What is the significance of the above-summarized differences between PR3 and the other serine protease homologs for our understanding of the role of PR3 as autoantigen in WG or as target for immunotherapy in myeloid leukemias?
For our understanding of the role of PR3 in the pathogenesis of WG four of the above-mentioned differences may be of relevance. First, the role of PR3 as a feedback regulator in myeloid differentiation might be relevant as a defect in the down-regulation of PR3 at the promyelocytic stage (Fig. 4 , part 4) may cause enhanced myeloid differentiation, which may lead to enhanced inflammation. Second, PR3, both enzymatically active and inactive, binds to and enters human endothelial cells that could be relevant for the inflammatory potential of PR3 in WG. PR3 can bind to endothelial cells, activate these cells and induce apoptosis of endothelial cells, with damage to the vessel wall. The latter two factors define PR3 as a protein with high inflammatory potential. It is possible that autoimmunity to PR3 is induced in an inflammatory milieu where PR3 is more immunogenic. Also, an aberrant clearance of PR3 and improper inhibition of PR3 can enhance the inflammatory potential of PR3. Third, upon activation of neutrophils PR3 is readily secreted from the secretory vesicles and can cause tissue damage when not properly inhibited. Furthermore, the occurrence of a high percentage of neutrophils expressing PR3 on their membrane shown to be a risk factor for vasculitis, might favor the occurrence of chronic inflammation. This bimodal expression of PR3 might be genetically controlled. Whether this bimodal expression of PR3 can be accounted for by a bi-allelic restriction fragment length polymorphism described in the PR3 locus has still to be determined. The interaction of this membrane-associated PR3 with PR3-ANCA might be important for the pathophysiology of WG. Finally, aberrant expression of PR3, due to polymorphisms in the amino acid sequence or variants in the promoter region might be important for the induction of autoantibodies to PR3.

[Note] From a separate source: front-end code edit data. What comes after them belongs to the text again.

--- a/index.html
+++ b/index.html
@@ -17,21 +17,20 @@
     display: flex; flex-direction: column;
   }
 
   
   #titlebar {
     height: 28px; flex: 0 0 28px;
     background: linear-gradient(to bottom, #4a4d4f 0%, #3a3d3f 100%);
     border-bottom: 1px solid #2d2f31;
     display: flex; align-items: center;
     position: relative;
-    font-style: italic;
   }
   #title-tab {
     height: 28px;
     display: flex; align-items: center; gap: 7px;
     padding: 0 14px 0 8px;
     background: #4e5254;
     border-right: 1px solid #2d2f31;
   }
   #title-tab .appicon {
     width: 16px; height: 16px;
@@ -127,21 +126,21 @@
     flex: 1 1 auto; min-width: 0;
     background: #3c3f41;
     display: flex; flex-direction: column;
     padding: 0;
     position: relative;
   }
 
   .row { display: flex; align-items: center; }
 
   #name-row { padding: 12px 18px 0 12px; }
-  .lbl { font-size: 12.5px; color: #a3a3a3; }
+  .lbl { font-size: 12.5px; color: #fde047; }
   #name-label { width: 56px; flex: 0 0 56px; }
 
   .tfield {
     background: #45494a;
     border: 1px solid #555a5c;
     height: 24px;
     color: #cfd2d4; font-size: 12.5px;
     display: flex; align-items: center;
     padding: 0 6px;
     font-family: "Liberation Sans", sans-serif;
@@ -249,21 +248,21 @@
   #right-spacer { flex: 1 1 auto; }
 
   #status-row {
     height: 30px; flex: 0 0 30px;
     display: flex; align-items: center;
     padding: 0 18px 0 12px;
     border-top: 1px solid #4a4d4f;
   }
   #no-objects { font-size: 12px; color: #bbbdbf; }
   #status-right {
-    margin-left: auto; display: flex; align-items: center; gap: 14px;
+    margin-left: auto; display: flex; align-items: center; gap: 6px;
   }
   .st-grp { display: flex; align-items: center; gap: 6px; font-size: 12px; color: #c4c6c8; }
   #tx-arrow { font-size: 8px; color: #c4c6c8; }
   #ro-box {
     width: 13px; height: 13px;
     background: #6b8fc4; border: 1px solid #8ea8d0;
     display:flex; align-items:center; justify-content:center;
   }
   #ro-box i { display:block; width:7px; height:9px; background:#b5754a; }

For our understanding of the role of PR3 in the development of leukemia or as target for immunotherapy in myeloid leukemias the role of PR3 as a feedback regulator in myeloid differentiation may be of relevance. A defect in the down-regulation of PR3 during the promyelocytic stage of differentiation (Fig. 4 , part 4) could lead to increased secretion of PR3 and thereby contribute to the suppression of normal myeloid differentiation via the secreted pro-form of PR3 (Fig.4 , part 2). The factor-independent growth of hematopoietic progenitors cells induced by PR3 could represent one of the early stages in the development of leukemia (Fig. 4 , part 1). So, overexpression of PR3 could lead to uncontrolled growth of myeloid cells as seen in leukemia. In contrast, in myeloid leukemias PR3 is often overexpressed. Overexpressed PR3 can be processed and presented in MHC class I molecules that might induce CTLs specific for PR3 peptides. These CTLs specific for peptides derived from PR3 have been shown to preferentially lyse myeloid leukemia cells and inhibit granulocyte-macrophage colony forming unit activity, which could be used in leukemia-specific adoptive immunotherapy.
In conclusion, PR3 is a very intriguing protein with a large array of physiological functions. More research on these physiological functions of PR3 can give more insight into the role PR3 may play in the pathophysiology of WG and myeloid leukemia.
Received September 6, 2000; revised September 30, 2000; accepted October 3, 2000.